Treatment options for chronic lymphocytic leukemia (CLL) have rapidly expanded over the past 10 years.1 Although targeted therapies like Bruton’s tyrosine kinase inhibitors and BCL2 inhibitors have become the preferred first-line therapy for most patients, chemoimmunotherapy (a combination of chemotherapy and immune system–modulating drugs) is still used in some patients with newly diagnosed CLL who require treatment.1,2
One common chemoimmunotherapy regimen is FCR, as it is a combination of the drugs fludarabine, cyclophosphamide, and rituximab. For more than a decade, FCR has been a first-line treatment for CLL, especially in patients who are younger and have fewer health problems.3 However, for older patients with CLL and comorbid health conditions, full doses of fludarabine-containing therapy have been associated with bone marrow toxicity that has resulted in severe infections.3
A recent study sought to understand whether a reduced-dose FCR regimen could be effective as first-line treatment for patients with CLL who were older or had additional health conditions.3 In this study, more than 100 patients with CLL or small lymphocytic lymphoma (SLL) were treated with half as much fludarabine and 60% as much cyclophosphamide as in normal FCR treatment.3 Patients received the standard dose of rituximab in this study.3
Seventy percent of all patients included in this study were aged >65 years, 5% had reduced kidney function, and 42% had serious comorbid health conditions.3 In the study, treatment with low-dose FCR was generally well-tolerated.3 Abnormalities in blood cells were relatively common, with low counts of neutrophils seen in 56%, platelets in 10%, and red blood cells in 7% of patients.3 Although serious infections occurred in 15% of patients, they were not more common in patients with decreased kidney function or with severe health conditions.3
Most (81%) patients receiving low-dose FCR showed some level of response, with 37% having no detectable signs of cancer after treatment.3 Half of all patients had no disease progression for approximately 2.5 years after starting the study, and half were still alive about 5 years after the study began.3 Notably, patients whose CLL had certain genetic features were more responsive to low-dose FCR treatment than others. Specifically, cancers with a mutated IGHV gene, those with an extra copy of chromosome 12 (trisomy 12), and those with a deletion of the long arm of chromosome 13 (del 13q) were slower to progress after treatment with low-dose FCR.3
Results of this study suggest that low-dose FCR may still be a suitable first-line therapy for certain elderly patients with CLL and comorbidities, particularly if they have certain favorable biological features like a mutated IGHV gene.3 However, patients should be aware that another recent study has reported that rituximab (the ‘R’ in FCR) may be associated with increased risk of contracting severe COVID-19 in patients with lymphoma.4 As always, patients should discuss the benefits and their concerns of any treatment with their healthcare team.
References
- Delgado J, Nadeu F, Colomer D, Campo E. Chronic lymphocytic leukemia: from molecular pathogenesis to novel therapeutic strategies. Haematologica. 2020;105:2205-2217.

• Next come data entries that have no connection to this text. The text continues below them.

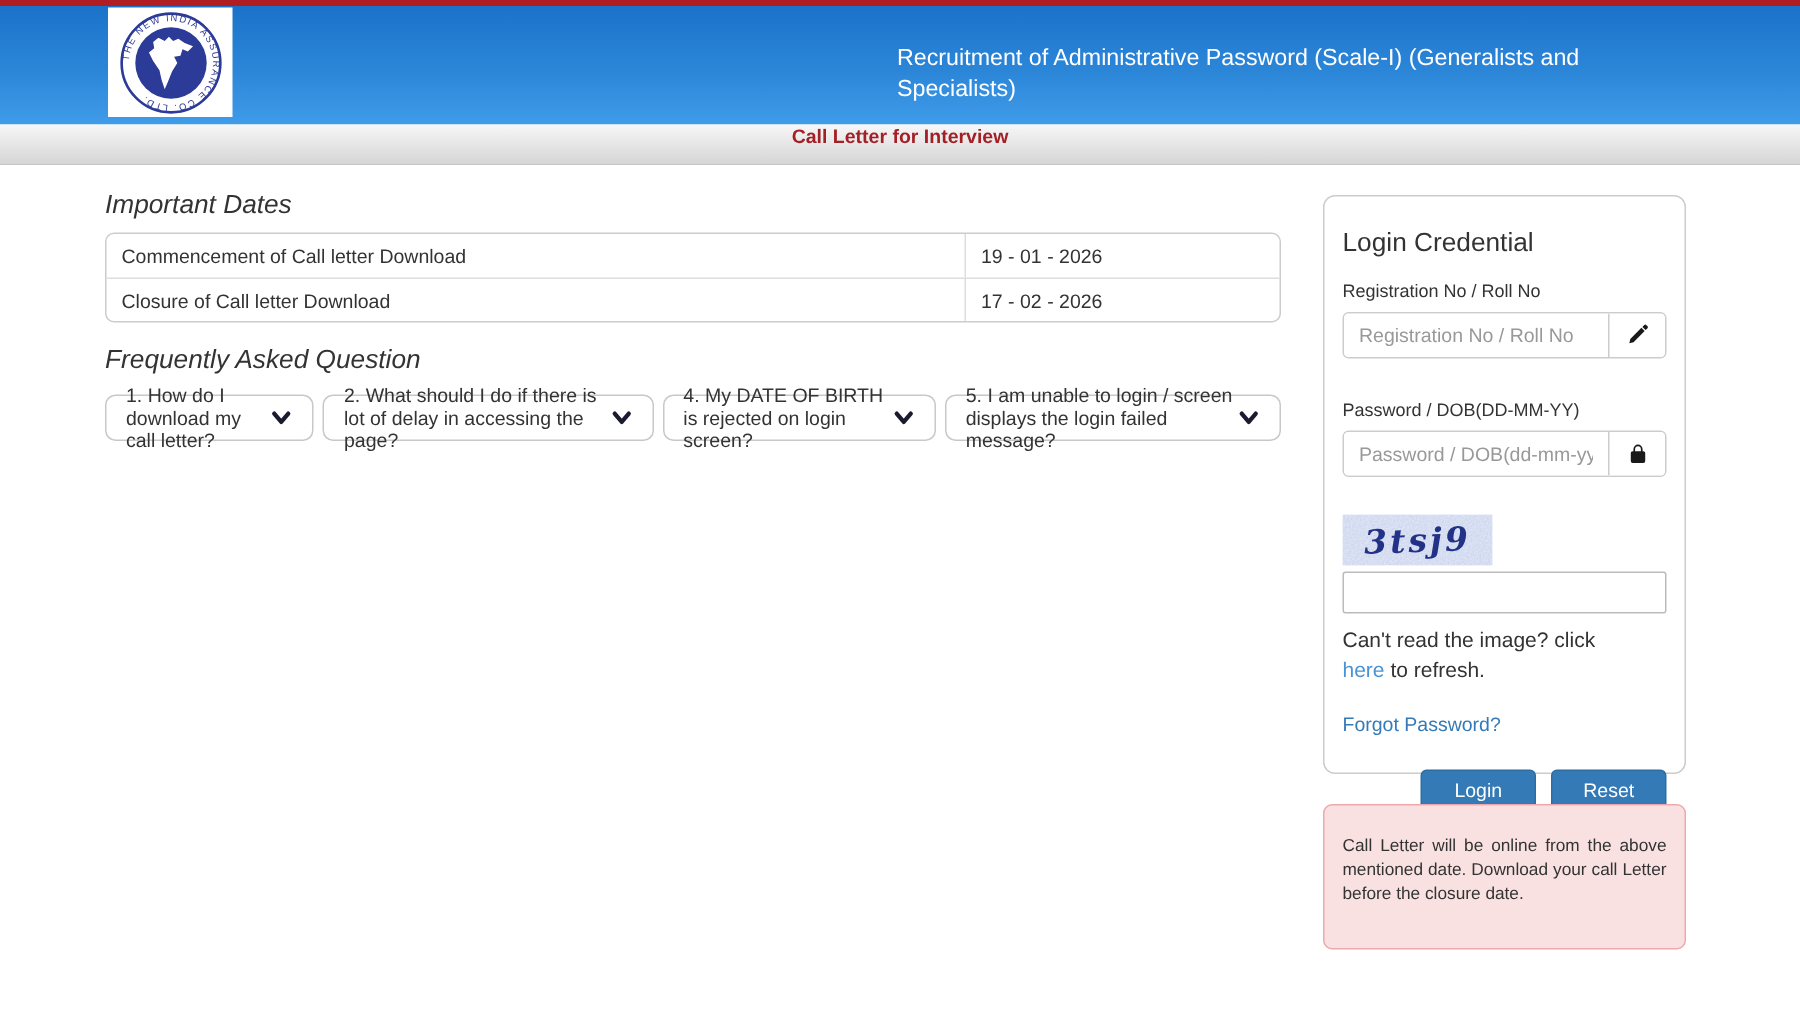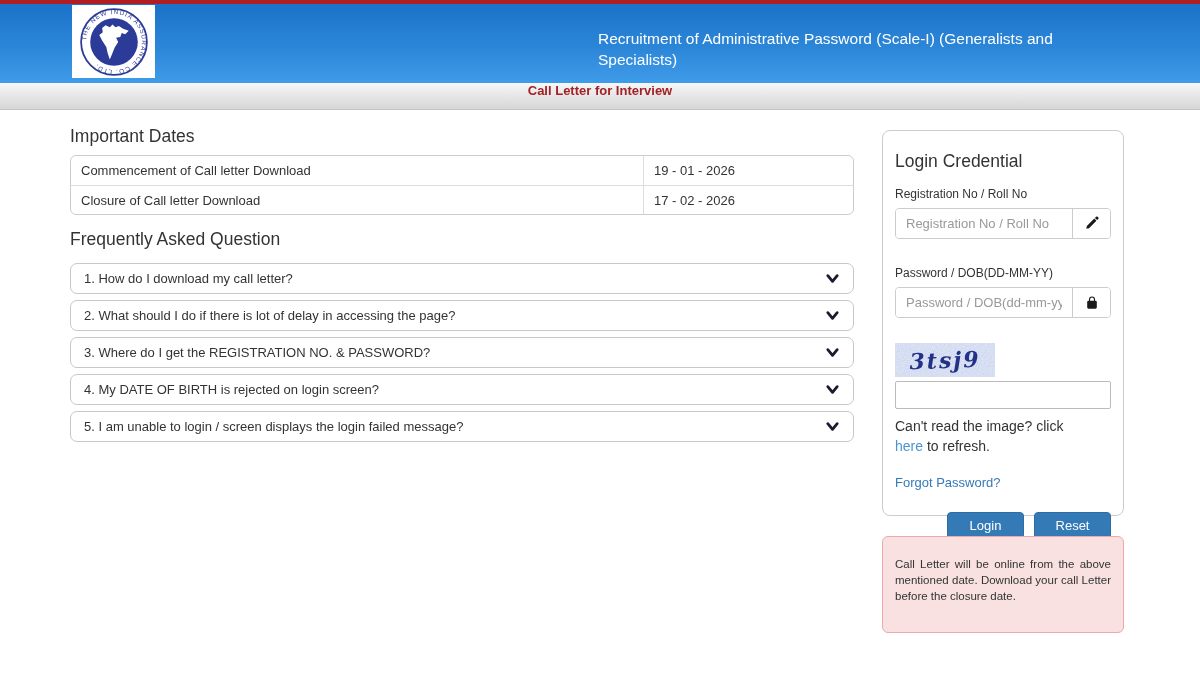"Important Dates" .section-heading { font-style: none -> italic }
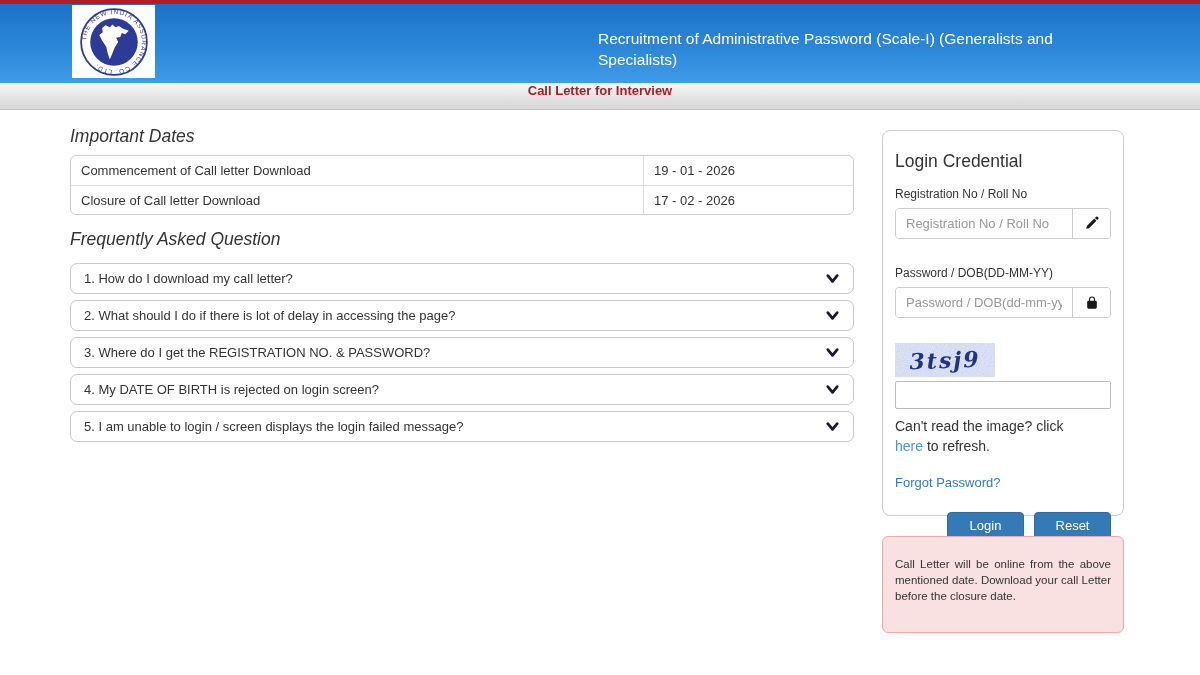"1. How do I download" .faq-list { flex-direction: column -> row }
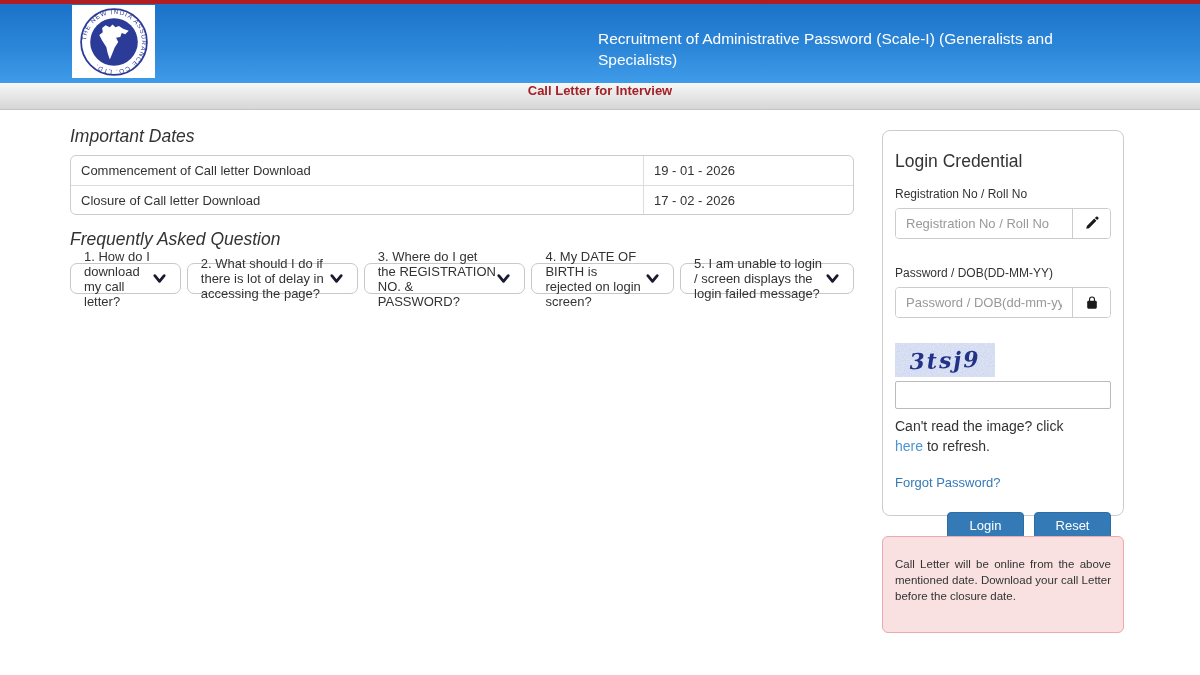"3. Where do I get" div.faq-item { html: <div> <span>3. Where do I get the REGISTRATION NO. &amp; PASSWORD?</span> <svg> <polyline></polyline> </svg> </div> -> none }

- Astor L. The battle for the front line in CLL moves away from chemoimmunotherapy. Targeted Therapies in Oncology. Published October 14, 2020. www.targetedonc.com/view/the-battle-for-the-front-line-in-cll-moves-away-from-chemoimmunotherapy. Accessed June 17, 2021.
- Smolej L, Brychtová Y, Cmunt E, et al. Low-dose fludarabine and cyclophosphamide combined with rituximab in the first-line treatment of elderly/comorbid patients with chronic lymphocytic leukaemia/small lymphocytic lymphoma (CLL/SLL): long-term results of project Q-lite by the Czech CLL Study Group. Br J Haematol. 2021;193:769-778.
- Ingram I. Anti-CD20 drugs tied to severe COVID in cancer patients. Published February 5, 2021. www.medpagetoday.com/hematologyoncology/lymphoma/91092. Accessed May 17, 2021.